• _Requirement_
Once the line containing "[38,315,114,332] Requests ->" is found in the records below, return it and each following line exactly, up to and including the line containing "[74,556,151,573] Requests ->", and nothing else.

• _Data to process_
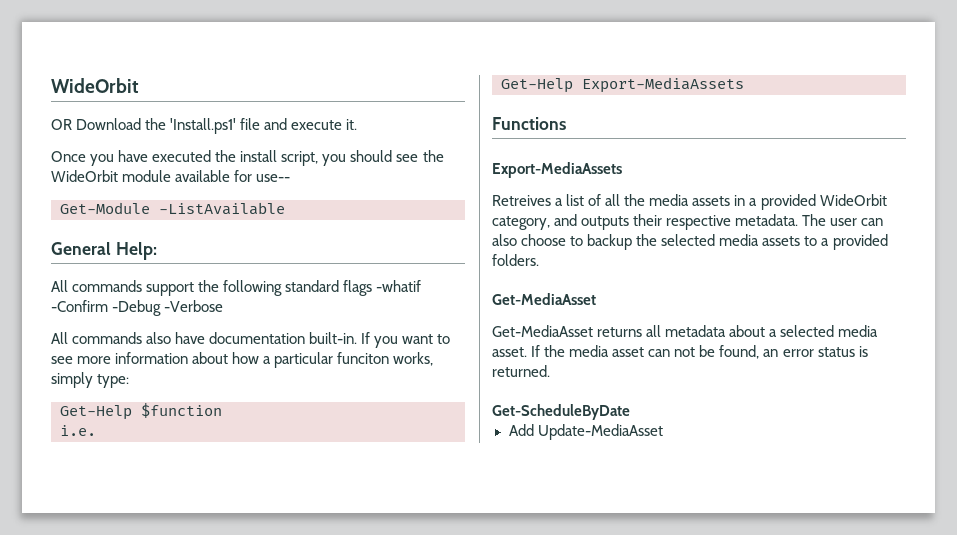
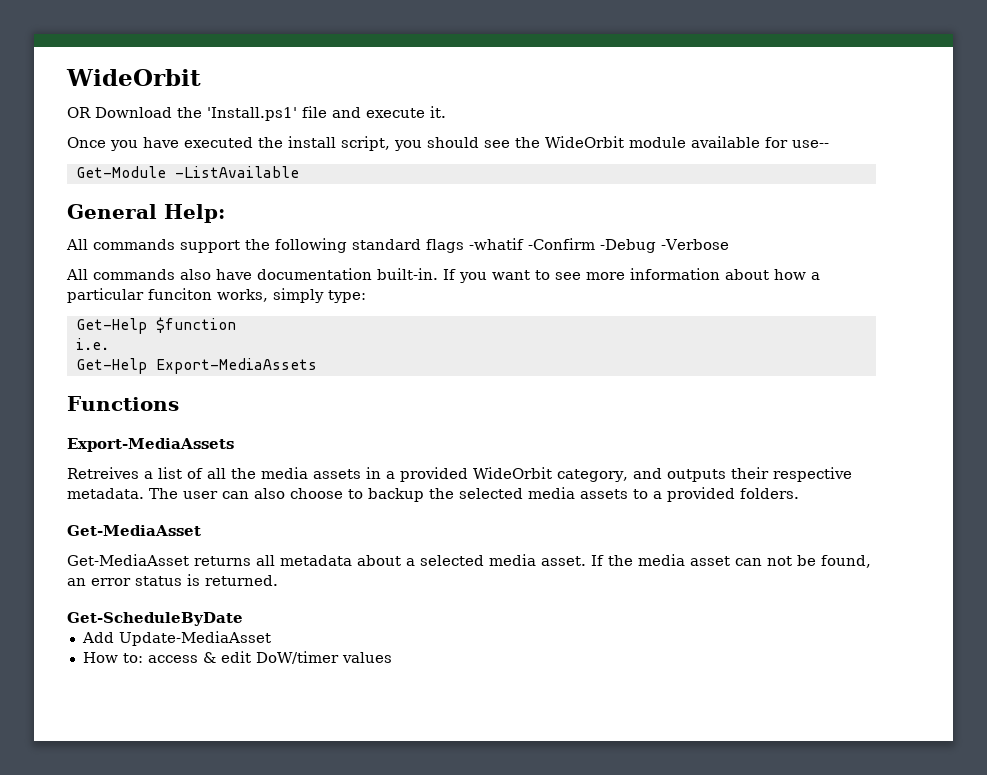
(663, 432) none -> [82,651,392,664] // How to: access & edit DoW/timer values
---
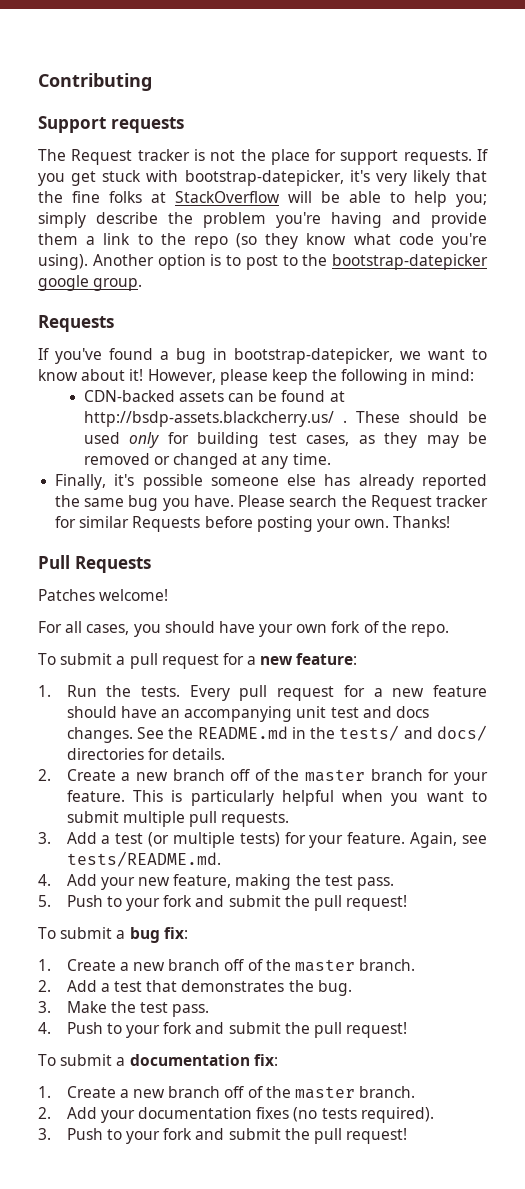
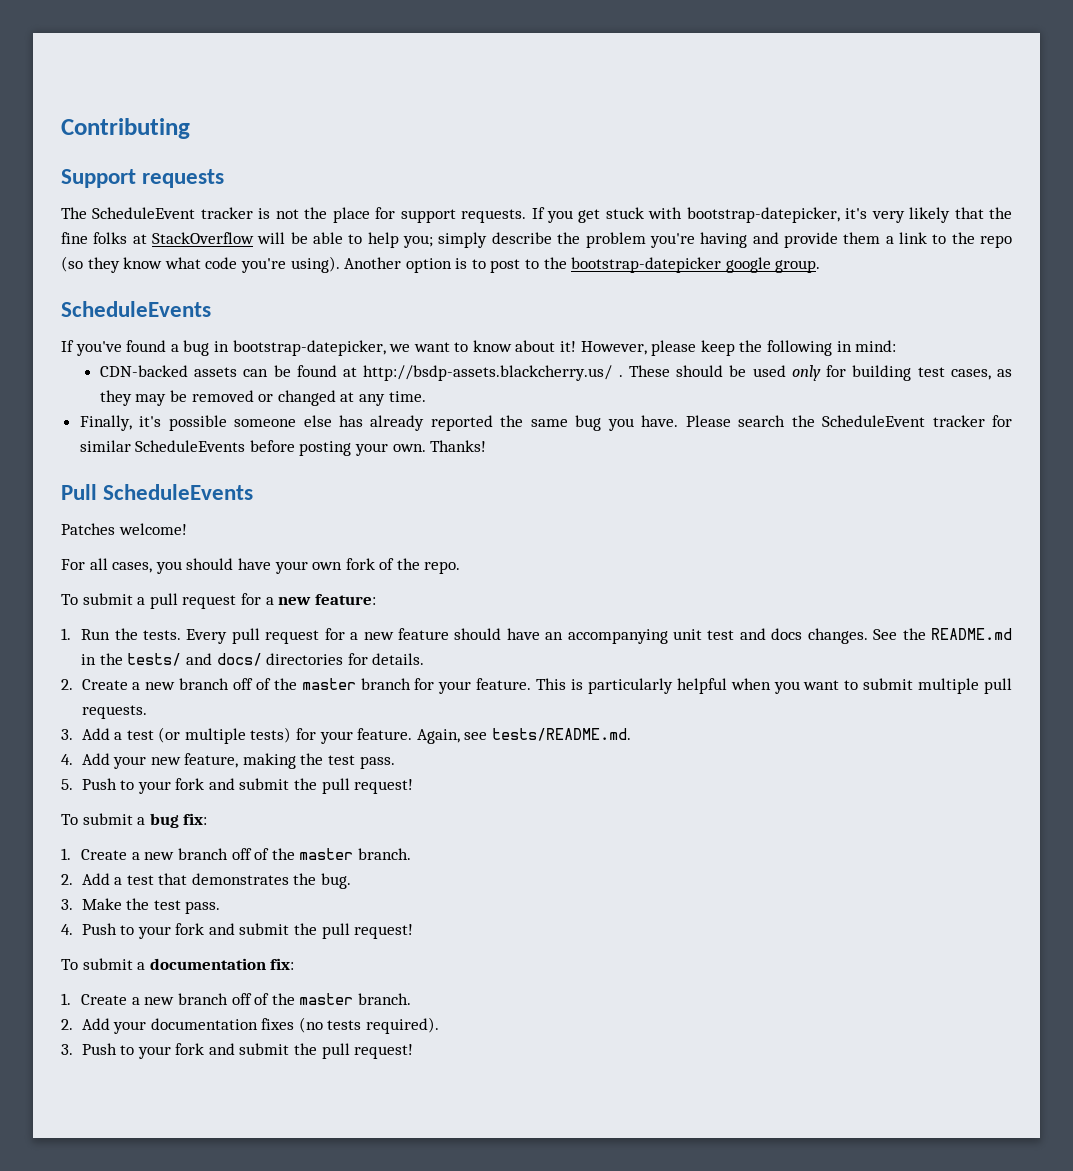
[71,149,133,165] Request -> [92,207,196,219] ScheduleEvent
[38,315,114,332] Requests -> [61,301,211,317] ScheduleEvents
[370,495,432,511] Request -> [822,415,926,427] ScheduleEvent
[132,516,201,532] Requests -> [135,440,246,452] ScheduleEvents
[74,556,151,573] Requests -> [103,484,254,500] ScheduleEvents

• _Response to the exercise_
[38,315,114,332] Requests -> [61,301,211,317] ScheduleEvents
[370,495,432,511] Request -> [822,415,926,427] ScheduleEvent
[132,516,201,532] Requests -> [135,440,246,452] ScheduleEvents
[74,556,151,573] Requests -> [103,484,254,500] ScheduleEvents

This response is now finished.